L'effondrement de Zondacrypto est devenu une crise criminelle et réglementaire après la fermeture de la plateforme en avril 2026, laissant des milliers de clients incapables de retirer leurs actifs.
Une nouvelle enquête publiée par le NYT le 23 août a examiné la disparition du fondateur Sylwester Suszek et l'absence de son successeur, Przemysław Kral. Cependant, des rapports vérifiés indiquent que leurs situations sont différentes.
Suszek n'a pas été vu depuis mars 2022. Kral, en revanche, a été signalé hors de Pologne, y compris en Israël. Les autorités et les journalistes n'ont pas confirmé de manière indépendante qu'il est porté disparu.
Les procureurs polonais enquêtent sur une possible fraude liée à la plateforme. Les pertes des clients dépassent 350 millions de zlotys, soit environ 96 millions de dollars, selon Reuters.
Des milliers de clients n'auraient pas pu accéder à leur argent. Zondacrypto n'a pas répondu à la demande de commentaire de Reuters en mai, et ni Suszek ni Kral n'ont pu être joints.
Le site web de la plateforme est devenu hors ligne le 23 avril. Le ZND, le jeton lié à l'entreprise, a par la suite perdu la quasi-totalité de sa valeur marchande. Les outils de suivi du marché disponibles ne montrent désormais aucune paire de trading Zondacrypto active ni aucun volume déclaré.
La crise a également alimenté le débat réglementaire en Pologne. Comme crypto.news l'a précédemment rapporté, le parlement du pays examinait des projets de loi concurrents sur les cryptomonnaies couvrant les pouvoirs d'application, les gels de compte et les pénalités.
Suszek a disparu le 10 mars 2022, après s'être rendu à une réunion à Czeladź, en Pologne.

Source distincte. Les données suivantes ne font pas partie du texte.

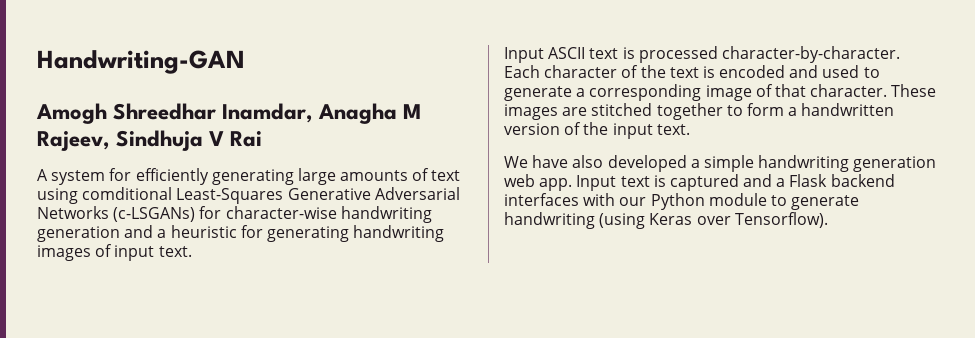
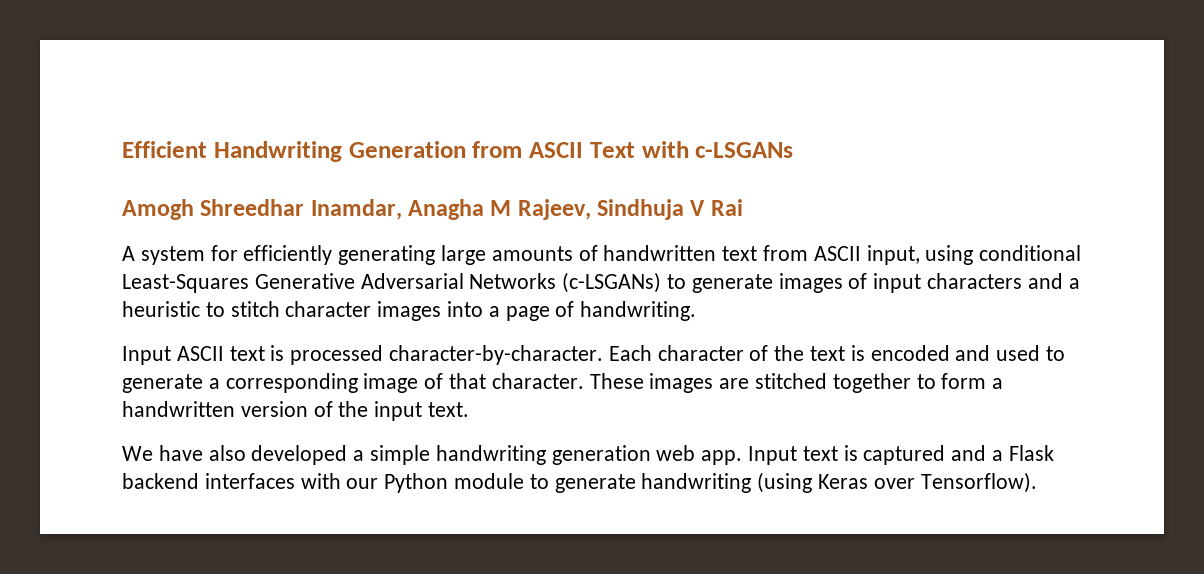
- Handwriting-GAN
+ Efficient Handwriting Generation from ASCII Text with c-LSGANs
- A system for efficiently generating large amounts of text using comditional Least-Squares Generative Adversarial Networks (c-LSGANs) for character-wise handwriting generation and a heuristic for generating handwriting images of input text.
+ A system for efficiently generating large amounts of handwritten text from ASCII input, using conditional Least-Squares Generative Adversarial Networks (c-LSGANs) to generate images of input characters and a heuristic to stitch character images into a page of handwriting.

Il avait fondé BitBay, le prédécesseur de Zondacrypto, en 2014.
Le NYT a rapporté que sa famille avait reçu des messages affirmant qu'il avait été enlevé et que ses ravisseurs voulaient des bitcoins. Ces messages et le récit de la famille n'établissent pas ce qui lui est finalement arrivé.
Un ancien associé, Marian Wszolek, a été inculpé par la suite en relation avec des allégations d'enlèvement et de blanchiment d'argent, selon le journal. Le sort de Suszek reste non résolu, et aucune décision de justice citée publiquement n'a établi qu'il est décédé.
Kral est ensuite devenu le leader public de la plateforme et a supervisé son changement de marque en Zondacrypto. Reuters a rapporté en mai que les médias polonais l'avaient localisé en Israël, où il détiendrait la citoyenneté. D'autres rapports le situaient à Dubaï, mais ces affirmations restent non confirmées par les autorités.
Avant la fermeture, Kral a rejeté les rapports selon lesquels Zondacrypto était insolvable. Il a soutenu que les chercheurs en blockchain n'avaient examiné que les portefeuilles chauds visibles et avaient manqué les actifs stockés hors ligne.
Kral a affirmé que la plateforme contrôlait plus de 4 500 BTC. Il a également déclaré que Suszek avait conservé l'accès à un portefeuille associé à ces fonds. "Le fondateur disparu était la seule personne capable de les débloquer" reste une affirmation non vérifiée de l'entreprise car Zondacrypto n'a pas publié de liste complète des portefeuilles, de passifs correspondants ou de preuve de réserves auditée de manière indépendante.
Un travail on-chain antérieur attribué à la société de recouvrement Recoveris a révélé que le bitcoin visible des portefeuilles chauds a diminué d'environ 55,7 BTC en août 2024 à 0,18 BTC en mars 2026. Cette constatation a mesuré les portefeuilles identifiés, et non le bilan complet de la plateforme, elle ne peut donc pas prouver indépendamment le déficit total des clients.
Les clients doivent désormais compter sur les enquêtes criminelles et d'éventuelles procédures d'insolvabilité ou de recouvrement. Les questions clés sont de savoir si les procureurs peuvent tracer les actifs, identifier les parties contrôlantes et déterminer quels portefeuilles représentaient les avoirs des clients.
Les autorités doivent également établir l'emplacement et le statut juridique de Kral. Les rapports publics selon lesquels il est à l'étranger ne confirment pas un mandat d'arrêt, une demande d'extradition ou une constatation criminelle à son encontre.
L'enquête pourrait influencer la mise en œuvre en Pologne du cadre des marchés des crypto-actifs (MiCA) de l'Union européenne. Elle pourrait également façonner la manière dont les régulateurs gèrent les attestations de réserves, les contrôles de garde et les plateformes opérant dans plusieurs juridictions.